Defunct Danish fire insurance company

Kjøbenhavns Brandforsikring, founded in 1731, was the first Danish provider of fire insurance in Denmark. It existed as an independent enterprise until 1976 and is now part of Tryg. The company's last headquarters was the Gustmeyer House at Ved Stranden 14 in central Copenhagen.

==History==
The Copenhagen Fire of 1728 devoured around 28% of the buildings in Copenhagen. The merchants Hans Henrik Bech (c. 1699 – 1783) and Hans Hansen Berg (1688–1736) proposed a fire insurance scheme and Kjøbenhavns Brandforsikring was founded by royal resolution on 26 January 1731. The fire insurance was instrumental in speeding up the rebuilding of the city since lending out money for construction projects became less risky. The first building was insured on 21 December 1731 by Otto Blome at Amagertorv 4.

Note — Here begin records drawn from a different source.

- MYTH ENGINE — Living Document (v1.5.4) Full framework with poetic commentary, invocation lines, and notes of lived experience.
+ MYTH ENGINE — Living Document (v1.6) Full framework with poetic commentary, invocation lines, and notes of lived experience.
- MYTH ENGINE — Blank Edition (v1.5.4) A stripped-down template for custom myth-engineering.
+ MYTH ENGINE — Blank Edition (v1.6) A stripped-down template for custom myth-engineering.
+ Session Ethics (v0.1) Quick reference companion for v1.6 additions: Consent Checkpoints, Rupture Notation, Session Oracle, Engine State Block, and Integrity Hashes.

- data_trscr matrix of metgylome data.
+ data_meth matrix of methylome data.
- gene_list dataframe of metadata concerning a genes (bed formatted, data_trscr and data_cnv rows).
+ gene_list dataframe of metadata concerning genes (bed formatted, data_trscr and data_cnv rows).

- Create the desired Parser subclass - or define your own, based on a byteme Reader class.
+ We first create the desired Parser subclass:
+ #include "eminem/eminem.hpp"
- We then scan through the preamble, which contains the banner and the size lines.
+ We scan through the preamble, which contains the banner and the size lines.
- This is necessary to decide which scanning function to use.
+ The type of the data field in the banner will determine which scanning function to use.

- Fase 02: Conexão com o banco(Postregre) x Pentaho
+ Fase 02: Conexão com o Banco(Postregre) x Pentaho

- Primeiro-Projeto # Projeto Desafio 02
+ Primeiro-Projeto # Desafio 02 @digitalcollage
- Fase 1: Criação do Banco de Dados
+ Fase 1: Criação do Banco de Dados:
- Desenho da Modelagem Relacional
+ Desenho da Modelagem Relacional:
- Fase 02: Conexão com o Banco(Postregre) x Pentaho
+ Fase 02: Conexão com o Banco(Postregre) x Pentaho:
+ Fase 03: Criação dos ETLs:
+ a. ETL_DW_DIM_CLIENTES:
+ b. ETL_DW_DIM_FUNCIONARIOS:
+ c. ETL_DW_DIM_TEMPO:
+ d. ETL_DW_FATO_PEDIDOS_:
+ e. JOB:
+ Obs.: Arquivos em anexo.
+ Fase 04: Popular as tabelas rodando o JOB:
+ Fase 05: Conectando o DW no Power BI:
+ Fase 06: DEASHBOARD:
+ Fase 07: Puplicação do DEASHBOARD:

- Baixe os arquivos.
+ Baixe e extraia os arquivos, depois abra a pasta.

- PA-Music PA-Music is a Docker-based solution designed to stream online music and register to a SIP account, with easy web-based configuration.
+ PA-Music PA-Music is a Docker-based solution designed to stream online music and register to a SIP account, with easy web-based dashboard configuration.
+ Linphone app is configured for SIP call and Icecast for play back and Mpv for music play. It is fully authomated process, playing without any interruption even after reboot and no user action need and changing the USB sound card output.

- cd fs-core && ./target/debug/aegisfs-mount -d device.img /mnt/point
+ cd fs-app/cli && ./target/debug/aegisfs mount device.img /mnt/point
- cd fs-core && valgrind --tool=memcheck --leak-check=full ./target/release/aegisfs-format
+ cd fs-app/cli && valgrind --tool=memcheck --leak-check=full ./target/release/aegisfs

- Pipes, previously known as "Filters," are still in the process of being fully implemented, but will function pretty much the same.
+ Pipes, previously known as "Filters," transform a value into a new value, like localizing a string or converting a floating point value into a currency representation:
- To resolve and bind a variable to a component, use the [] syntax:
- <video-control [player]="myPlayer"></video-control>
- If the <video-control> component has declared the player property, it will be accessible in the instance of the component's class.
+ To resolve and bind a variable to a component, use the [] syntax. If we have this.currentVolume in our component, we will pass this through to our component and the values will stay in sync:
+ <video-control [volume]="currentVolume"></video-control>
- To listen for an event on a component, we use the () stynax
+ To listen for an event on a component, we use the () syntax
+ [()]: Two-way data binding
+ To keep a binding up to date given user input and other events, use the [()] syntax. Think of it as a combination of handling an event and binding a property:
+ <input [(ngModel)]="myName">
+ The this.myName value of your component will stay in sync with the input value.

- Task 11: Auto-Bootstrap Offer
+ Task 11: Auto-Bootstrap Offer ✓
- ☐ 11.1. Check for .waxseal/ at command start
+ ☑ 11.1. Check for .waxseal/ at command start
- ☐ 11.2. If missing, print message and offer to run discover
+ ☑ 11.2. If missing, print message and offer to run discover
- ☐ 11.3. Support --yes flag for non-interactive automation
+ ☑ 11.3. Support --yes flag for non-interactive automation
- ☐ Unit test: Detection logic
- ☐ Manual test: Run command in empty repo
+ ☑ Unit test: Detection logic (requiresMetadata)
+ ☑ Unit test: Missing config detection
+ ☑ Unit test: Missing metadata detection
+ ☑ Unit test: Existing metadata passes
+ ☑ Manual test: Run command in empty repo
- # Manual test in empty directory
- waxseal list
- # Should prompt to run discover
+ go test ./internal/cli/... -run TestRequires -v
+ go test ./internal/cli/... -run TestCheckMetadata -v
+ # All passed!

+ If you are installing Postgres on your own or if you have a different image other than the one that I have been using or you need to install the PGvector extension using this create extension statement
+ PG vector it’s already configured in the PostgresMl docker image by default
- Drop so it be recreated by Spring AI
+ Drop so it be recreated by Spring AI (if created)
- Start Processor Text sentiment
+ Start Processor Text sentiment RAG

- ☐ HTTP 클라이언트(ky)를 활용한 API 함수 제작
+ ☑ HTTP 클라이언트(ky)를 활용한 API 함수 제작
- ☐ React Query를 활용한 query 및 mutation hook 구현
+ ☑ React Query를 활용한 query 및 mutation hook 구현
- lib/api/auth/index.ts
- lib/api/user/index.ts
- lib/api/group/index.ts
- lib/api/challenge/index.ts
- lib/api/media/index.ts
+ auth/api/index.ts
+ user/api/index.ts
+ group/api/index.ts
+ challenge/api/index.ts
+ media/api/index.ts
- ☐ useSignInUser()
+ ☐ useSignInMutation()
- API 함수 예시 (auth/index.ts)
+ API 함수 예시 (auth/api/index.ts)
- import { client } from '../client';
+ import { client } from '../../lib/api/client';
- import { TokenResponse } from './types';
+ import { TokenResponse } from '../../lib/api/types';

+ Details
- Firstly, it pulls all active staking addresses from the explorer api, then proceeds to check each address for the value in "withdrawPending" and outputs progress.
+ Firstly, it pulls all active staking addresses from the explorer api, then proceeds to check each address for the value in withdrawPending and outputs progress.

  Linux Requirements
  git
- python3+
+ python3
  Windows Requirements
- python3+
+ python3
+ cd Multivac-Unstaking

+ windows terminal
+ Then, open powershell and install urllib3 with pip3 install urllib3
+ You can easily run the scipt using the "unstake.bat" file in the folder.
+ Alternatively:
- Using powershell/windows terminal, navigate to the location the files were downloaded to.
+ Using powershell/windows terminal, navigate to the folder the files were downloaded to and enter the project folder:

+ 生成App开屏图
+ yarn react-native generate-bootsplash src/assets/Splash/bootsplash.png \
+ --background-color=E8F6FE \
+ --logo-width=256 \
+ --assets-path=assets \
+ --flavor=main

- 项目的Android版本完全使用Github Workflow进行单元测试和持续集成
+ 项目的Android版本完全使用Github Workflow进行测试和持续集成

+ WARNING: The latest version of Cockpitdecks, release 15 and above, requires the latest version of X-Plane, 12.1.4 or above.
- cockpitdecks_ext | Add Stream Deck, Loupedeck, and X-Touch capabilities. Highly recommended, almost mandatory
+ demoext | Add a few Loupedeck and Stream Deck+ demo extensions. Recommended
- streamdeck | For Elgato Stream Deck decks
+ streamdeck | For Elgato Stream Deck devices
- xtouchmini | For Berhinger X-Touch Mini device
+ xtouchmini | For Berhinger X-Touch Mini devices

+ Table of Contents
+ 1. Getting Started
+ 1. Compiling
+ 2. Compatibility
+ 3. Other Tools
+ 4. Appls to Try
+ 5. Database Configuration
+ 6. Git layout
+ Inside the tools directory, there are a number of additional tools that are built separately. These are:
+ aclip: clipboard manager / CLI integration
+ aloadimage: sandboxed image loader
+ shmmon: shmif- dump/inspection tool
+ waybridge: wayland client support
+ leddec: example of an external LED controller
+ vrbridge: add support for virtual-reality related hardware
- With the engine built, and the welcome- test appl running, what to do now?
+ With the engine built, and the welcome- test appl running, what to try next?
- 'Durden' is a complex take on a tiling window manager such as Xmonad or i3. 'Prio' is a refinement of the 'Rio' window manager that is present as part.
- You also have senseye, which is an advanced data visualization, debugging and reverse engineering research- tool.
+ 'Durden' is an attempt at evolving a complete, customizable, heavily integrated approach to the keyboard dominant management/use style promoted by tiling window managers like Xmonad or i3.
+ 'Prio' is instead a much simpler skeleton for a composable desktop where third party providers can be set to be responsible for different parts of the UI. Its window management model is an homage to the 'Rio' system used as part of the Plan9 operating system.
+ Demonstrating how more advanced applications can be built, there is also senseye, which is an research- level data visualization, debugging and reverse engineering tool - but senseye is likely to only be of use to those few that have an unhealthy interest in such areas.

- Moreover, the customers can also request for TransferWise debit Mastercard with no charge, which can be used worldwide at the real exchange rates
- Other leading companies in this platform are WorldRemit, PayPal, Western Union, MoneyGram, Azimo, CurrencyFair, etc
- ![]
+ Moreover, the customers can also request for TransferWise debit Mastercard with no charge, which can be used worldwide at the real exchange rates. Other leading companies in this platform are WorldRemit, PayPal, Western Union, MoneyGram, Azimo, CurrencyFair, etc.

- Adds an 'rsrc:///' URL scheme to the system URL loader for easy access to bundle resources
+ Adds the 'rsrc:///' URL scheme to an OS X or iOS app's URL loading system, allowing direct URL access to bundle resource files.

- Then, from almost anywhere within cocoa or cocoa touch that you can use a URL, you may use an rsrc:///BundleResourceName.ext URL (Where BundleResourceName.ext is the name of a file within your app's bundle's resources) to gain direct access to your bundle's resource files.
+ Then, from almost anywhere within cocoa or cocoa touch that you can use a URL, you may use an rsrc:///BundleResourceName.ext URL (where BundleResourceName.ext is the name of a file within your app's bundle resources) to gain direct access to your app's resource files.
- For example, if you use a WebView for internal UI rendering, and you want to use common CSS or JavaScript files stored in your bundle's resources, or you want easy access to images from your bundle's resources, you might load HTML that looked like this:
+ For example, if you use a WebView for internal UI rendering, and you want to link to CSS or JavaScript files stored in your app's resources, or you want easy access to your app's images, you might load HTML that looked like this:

Kjøbenhavns Brandforsikring was originally only active in the market for fire insurance of buildings located inside the City Walls but from 1889 it gradually opened up for fire insurance on buildings in Frederiksberg and a number of surrounding districts.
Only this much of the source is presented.